Eric Trappier, PDG de Dassault Aviation, a été l’un des premiers à donner le ton lors du salon européen de l’aviation d’affaires Ebace 2019, qui s’est tenu mi-mai à Genève : « Malgré une reprise soutenue sur le marché de l’occasion, l’activité globale a été beaucoup plus lente que prévu ». Un son de cloche qui se retrouvait aussi chez Embraer, qui a livré moins d’avions qu’annoncé en 2018.
De manière plus générale, la tendance chez les constructeurs reste d’affirmer que la reprise est bien effective, mais tous admettent qu’elle est moins forte que prévu pour l’instant. Ainsi les prévisions à moyen et long termes restent importantes, mais le marché risque de continuer à stagner encore quelques trimestres, voire quelques années.
L’ambiance à Ebace apparaissait ainsi bien moins enthousiaste que lors de la précédente édition un an auparavant. Une impression confirmée par le cabinet d’analyses Jetnet IQ dans ses études depuis le début de l’année (avec certains résultats encore provisoires). Il établit ainsi qu’un tiers des 427 propriétaires et opérateurs d’avions d’affaires qu’il a interrogé dans 59 pays pensent que le marché de l’aviation d’affaires va continuer à se détériorer. Même si 55% des répondants pensent encore que le pire est passé, l’écart entre le nombre « d’optimistes » et de « pessimistes » se réduit fortement. Il a même été divisé par deux entre fin 2018 et début 2019.
Indicateurs positifs
Ce sentiment est dur à expliquer au vu des nombreux indicateurs actuellement au vert. L’année 2018 a ainsi été pleine de promesses. Tout d’abord, le marché de l’occasion est revenu à un niveau qui n’avait plus été atteint depuis 2007, selon Jetnet IQ. Le nombre de jets disponibles est ainsi repassé sous la barre des 10% de la flotte mondiale, tandis que les turbopropulseurs sont redescendus sous celle des 7%. Des chiffres qui, à en croire les prévisions des constructeurs depuis de longues années, devaient être l’expression d’un niveau de demande retrouvé et garantir l’arrivée massive de jets neufs sur le marché.

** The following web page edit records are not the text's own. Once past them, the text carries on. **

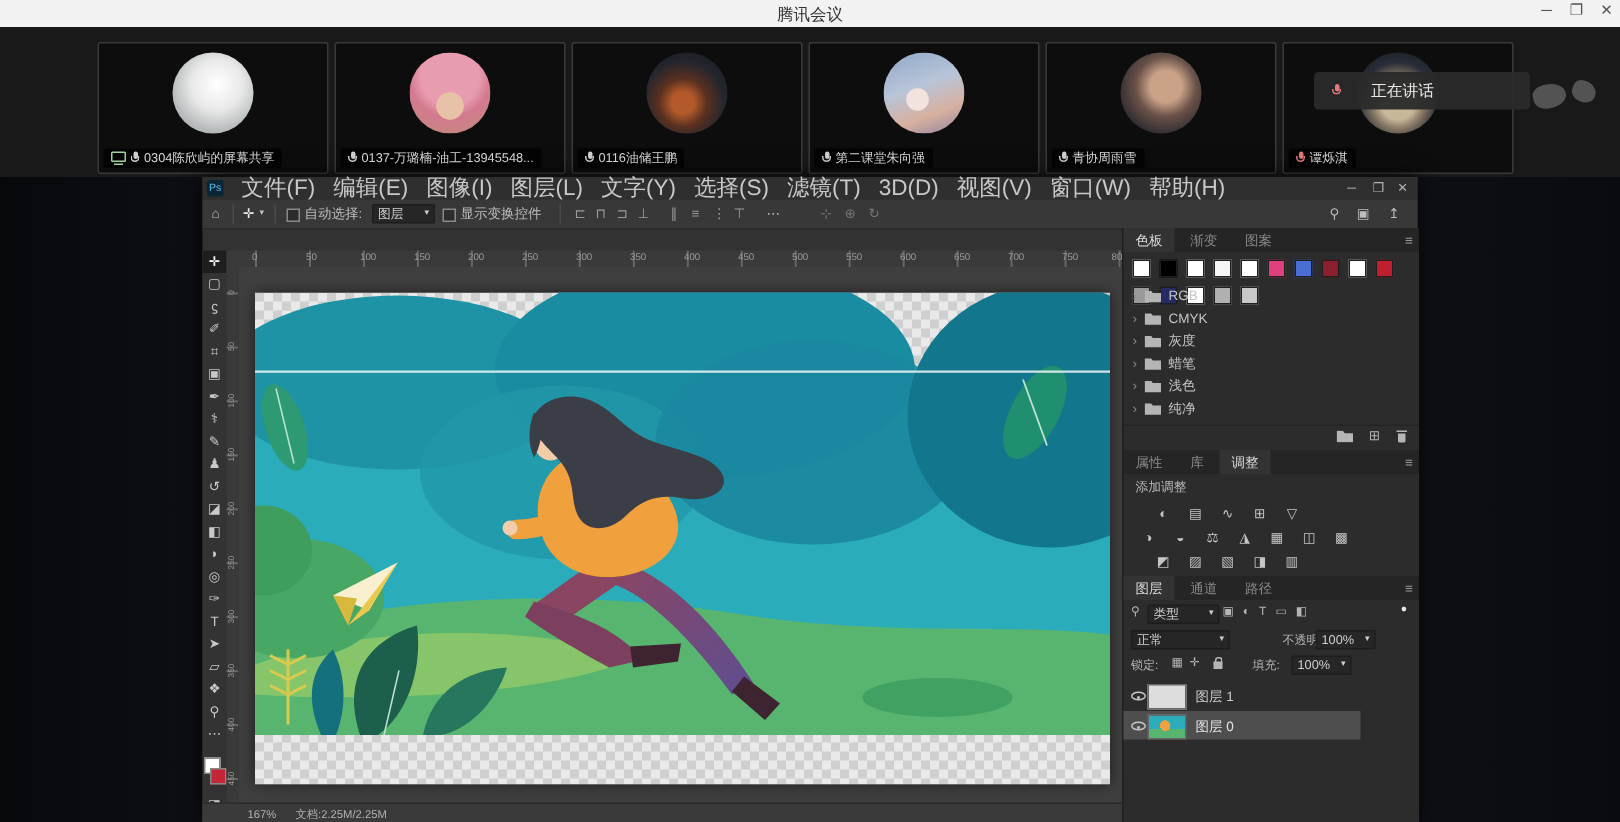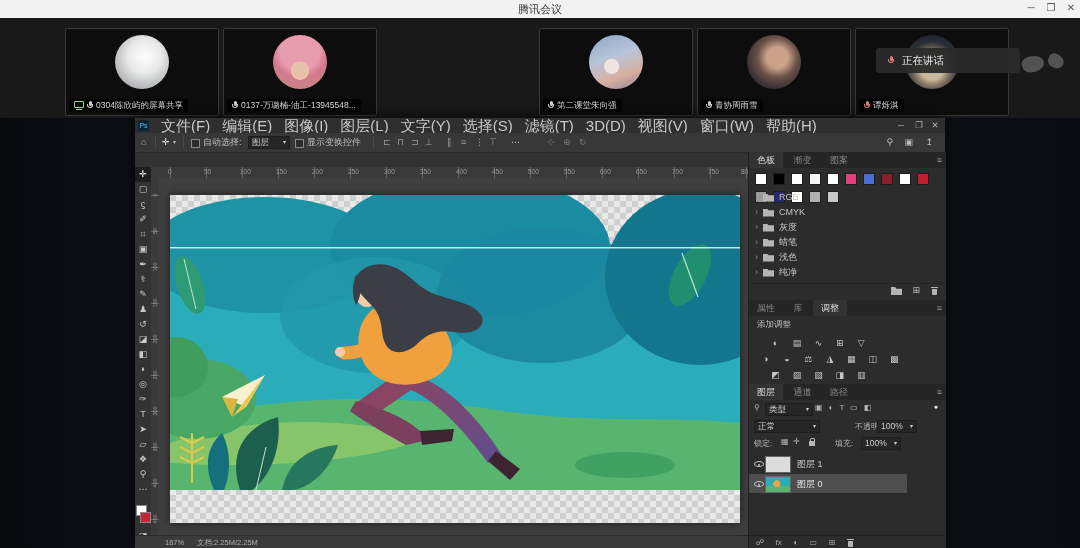"正在讲话" .speak-badge { gap: 8px -> 20px }
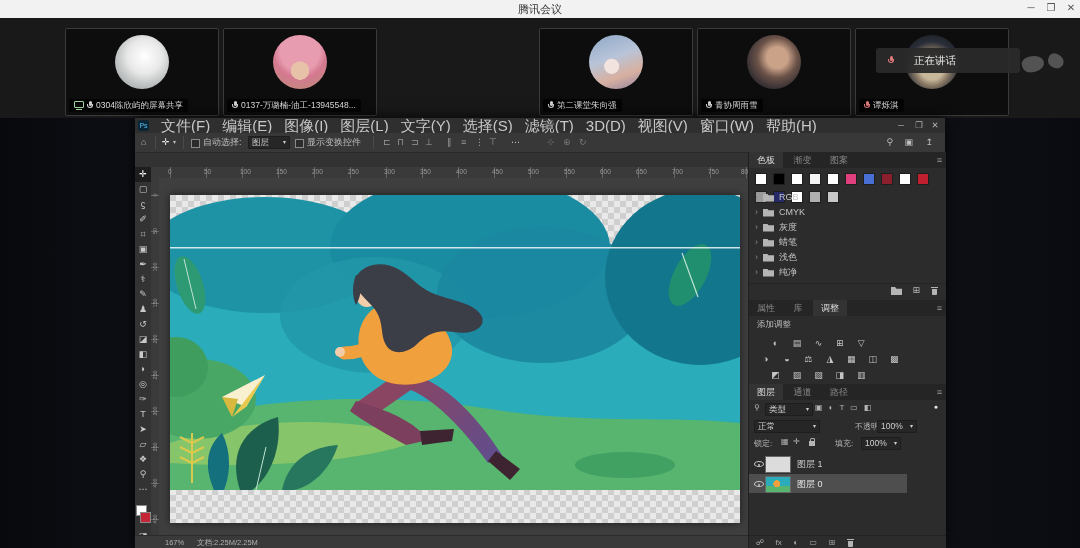"0116油储王鹏" div.tile { html: none -> <div> <div></div> <div> <span></span> <span>0116油储王鹏</span> </div> </div> }
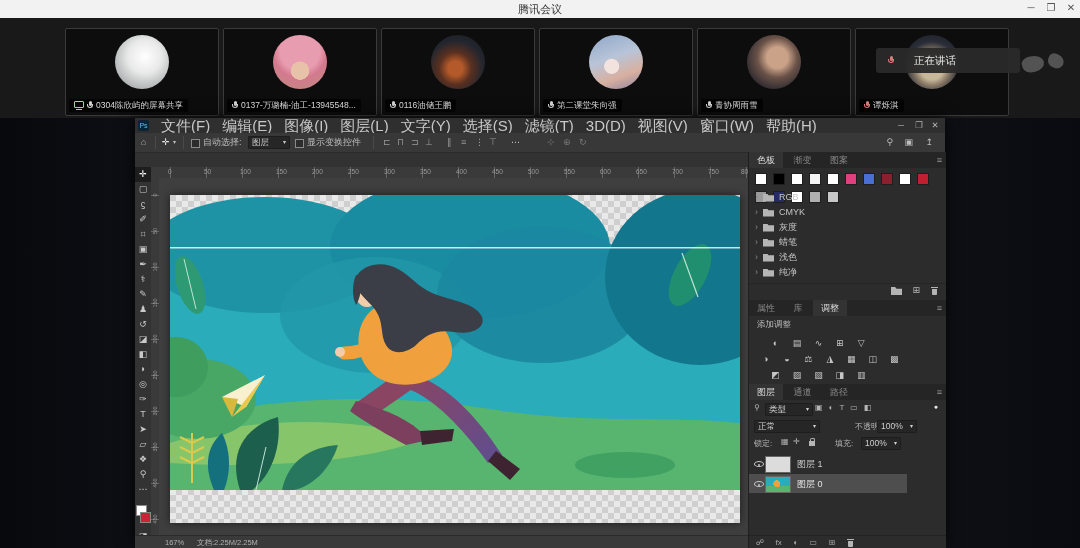"☍ fx ◐ ▭ ⊞" div.botbar { html: <div> <span>☍</span> <span>fx</span> <span>◐</span> <span>▭</span> <span>⊞</span> <span></span> </div> -> none }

Ensuite cette fluidification du marché de l’occasion s’est conjuguée avec la bonne tenue de l’économie américaine – une donnée d’importance quand on sait que l’Amérique du Nord est le premier marché mondial avec près des deux tiers des commandes de jets d’affaires, loin devant l’Europe (15%). Les Etats-Unis se sont ainsi montrés dynamiques, avec une croissance du PIB de l’ordre de 3% et surtout des profits record pour les entreprises américaines avec plus de 2 000 milliards de dollars et une croissance à deux chiffres.
Comme il est de coutume depuis 2012, l’économie européenne connu un schéma différent de celui de son homologue américaine. Pour autant, elle a aussi enregistré un certain dynamisme avec plus de 2% de croissance de son PIB. Et selon les prévisions de l’OCDE, les États-Unis comme l’Union européenne devraient maintenir un niveau de performances équivalent en 2019 et dans les années à venir. Enfin, la croissance chinoise est certes à son plus bas niveau depuis 30 ans, mais résiste mieux que prévu au premier trimestre 2019, et devrait rester au-dessus des 6% pour l’année.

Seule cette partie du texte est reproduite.